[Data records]
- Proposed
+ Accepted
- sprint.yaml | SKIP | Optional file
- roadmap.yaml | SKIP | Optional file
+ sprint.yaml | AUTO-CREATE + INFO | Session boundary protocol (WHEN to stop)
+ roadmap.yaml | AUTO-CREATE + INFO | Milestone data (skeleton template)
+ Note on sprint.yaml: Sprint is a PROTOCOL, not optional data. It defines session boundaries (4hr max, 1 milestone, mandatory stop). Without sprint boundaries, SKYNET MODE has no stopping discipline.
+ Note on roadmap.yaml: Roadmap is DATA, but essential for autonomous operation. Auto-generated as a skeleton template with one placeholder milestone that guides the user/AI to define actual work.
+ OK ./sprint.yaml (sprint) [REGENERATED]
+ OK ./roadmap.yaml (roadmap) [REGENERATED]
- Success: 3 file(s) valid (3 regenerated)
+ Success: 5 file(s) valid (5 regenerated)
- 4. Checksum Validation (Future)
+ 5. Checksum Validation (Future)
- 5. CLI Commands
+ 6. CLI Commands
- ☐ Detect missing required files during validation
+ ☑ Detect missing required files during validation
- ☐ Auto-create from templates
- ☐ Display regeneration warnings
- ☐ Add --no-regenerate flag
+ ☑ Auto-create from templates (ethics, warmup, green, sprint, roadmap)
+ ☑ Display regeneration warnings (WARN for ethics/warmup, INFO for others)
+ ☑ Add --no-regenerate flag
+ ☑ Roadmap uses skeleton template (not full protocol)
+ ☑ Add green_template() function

---

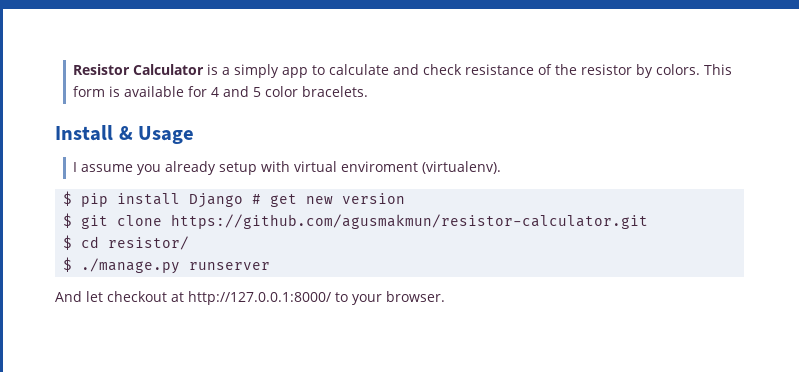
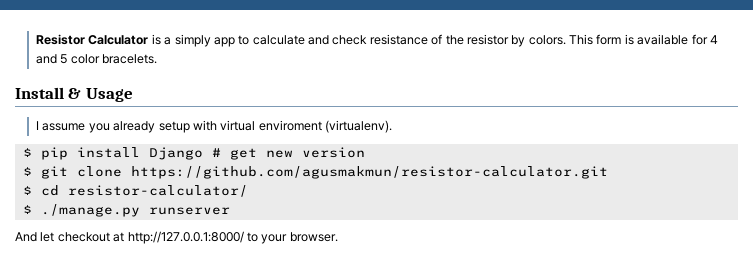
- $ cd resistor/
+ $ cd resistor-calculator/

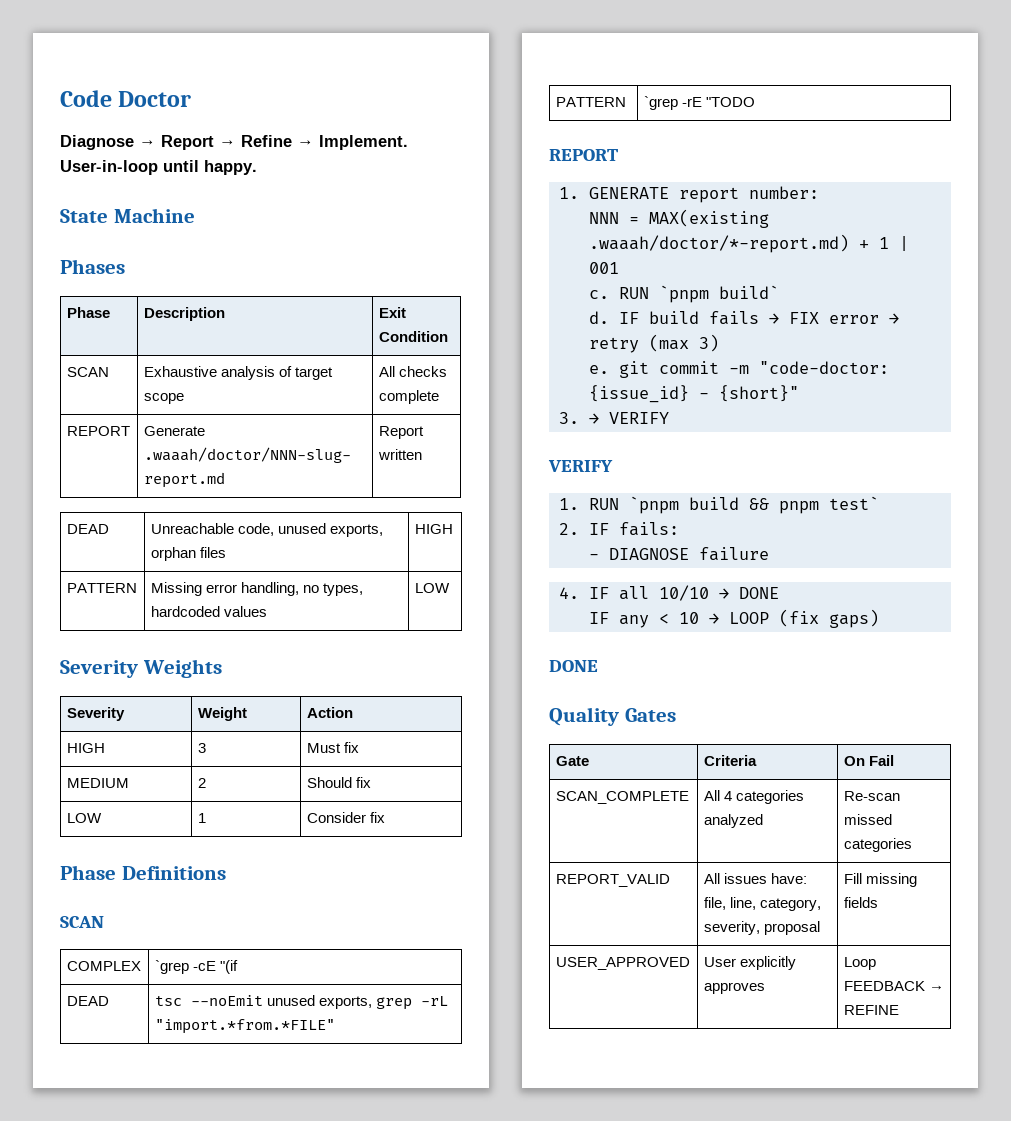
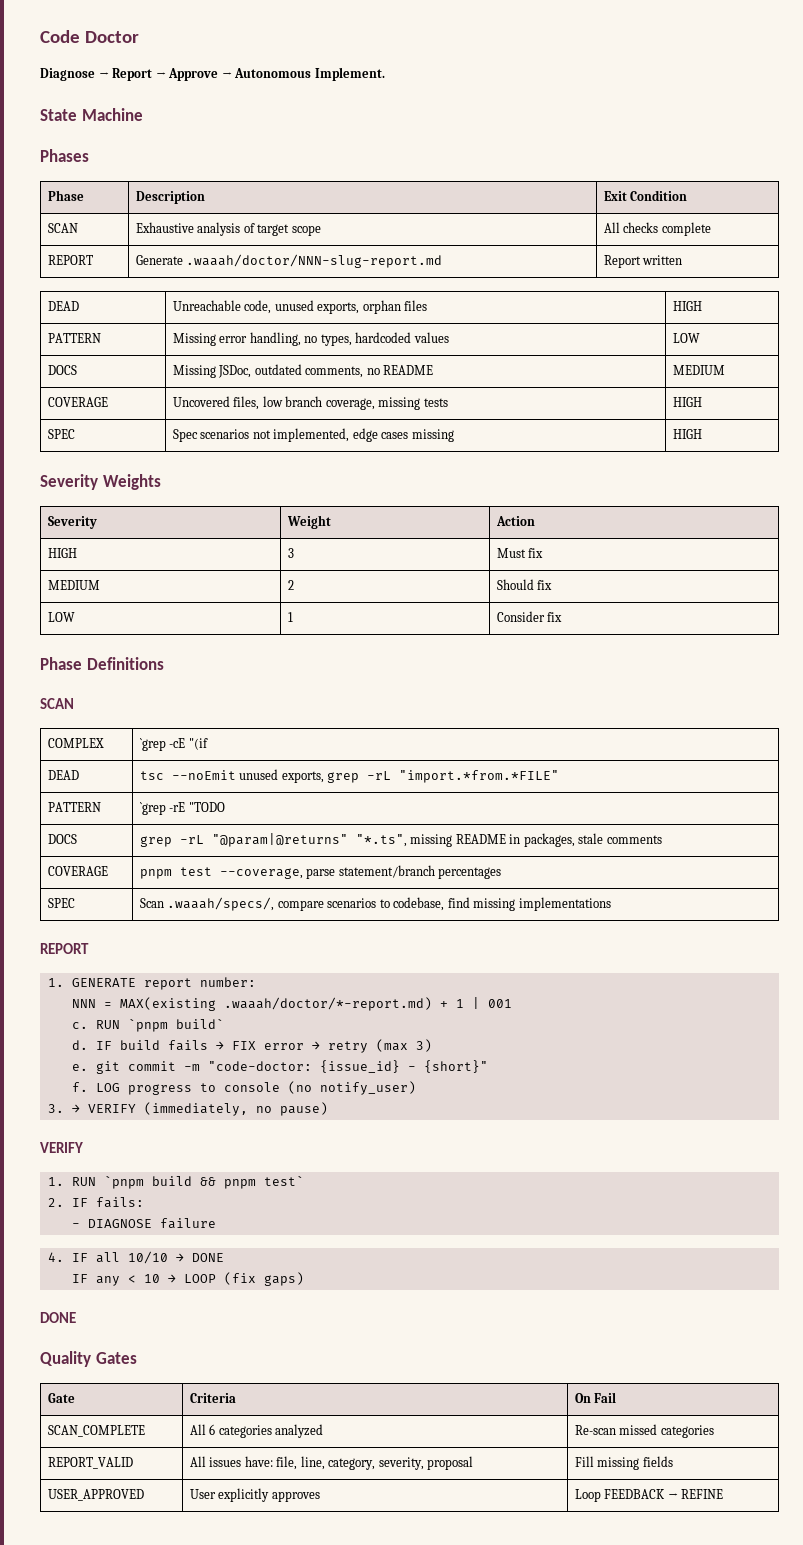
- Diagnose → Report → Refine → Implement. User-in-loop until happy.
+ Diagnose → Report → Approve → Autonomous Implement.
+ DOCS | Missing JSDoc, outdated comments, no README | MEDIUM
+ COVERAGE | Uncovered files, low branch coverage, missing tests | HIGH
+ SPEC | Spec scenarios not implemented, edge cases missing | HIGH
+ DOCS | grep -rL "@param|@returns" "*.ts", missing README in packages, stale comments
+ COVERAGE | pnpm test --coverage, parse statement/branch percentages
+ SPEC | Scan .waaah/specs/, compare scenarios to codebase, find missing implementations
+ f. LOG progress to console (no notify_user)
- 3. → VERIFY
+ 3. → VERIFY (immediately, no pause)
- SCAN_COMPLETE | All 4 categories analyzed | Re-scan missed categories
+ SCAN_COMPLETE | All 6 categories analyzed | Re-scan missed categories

...

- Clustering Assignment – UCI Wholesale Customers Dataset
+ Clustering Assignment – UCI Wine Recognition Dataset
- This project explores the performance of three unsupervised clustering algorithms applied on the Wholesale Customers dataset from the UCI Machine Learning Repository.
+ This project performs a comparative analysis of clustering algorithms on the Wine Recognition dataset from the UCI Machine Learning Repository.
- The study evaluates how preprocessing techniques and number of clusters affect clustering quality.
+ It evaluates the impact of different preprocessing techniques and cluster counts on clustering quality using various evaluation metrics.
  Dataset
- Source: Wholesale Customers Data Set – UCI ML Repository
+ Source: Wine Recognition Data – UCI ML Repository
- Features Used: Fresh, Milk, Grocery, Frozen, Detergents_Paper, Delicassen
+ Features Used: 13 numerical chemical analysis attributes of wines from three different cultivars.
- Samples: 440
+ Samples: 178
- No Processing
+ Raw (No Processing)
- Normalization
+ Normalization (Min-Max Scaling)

→ **ACTIVITY**: Reproduce, word for word and in full, only the lines above that start at the line with "console (no notify_user)" and run through the line with "6 categories analyzed | Re-scan missed categories", both ends included.

→ **THE COMPLETED TASK**:
+ f. LOG progress to console (no notify_user)
- 3. → VERIFY
+ 3. → VERIFY (immediately, no pause)
- SCAN_COMPLETE | All 4 categories analyzed | Re-scan missed categories
+ SCAN_COMPLETE | All 6 categories analyzed | Re-scan missed categories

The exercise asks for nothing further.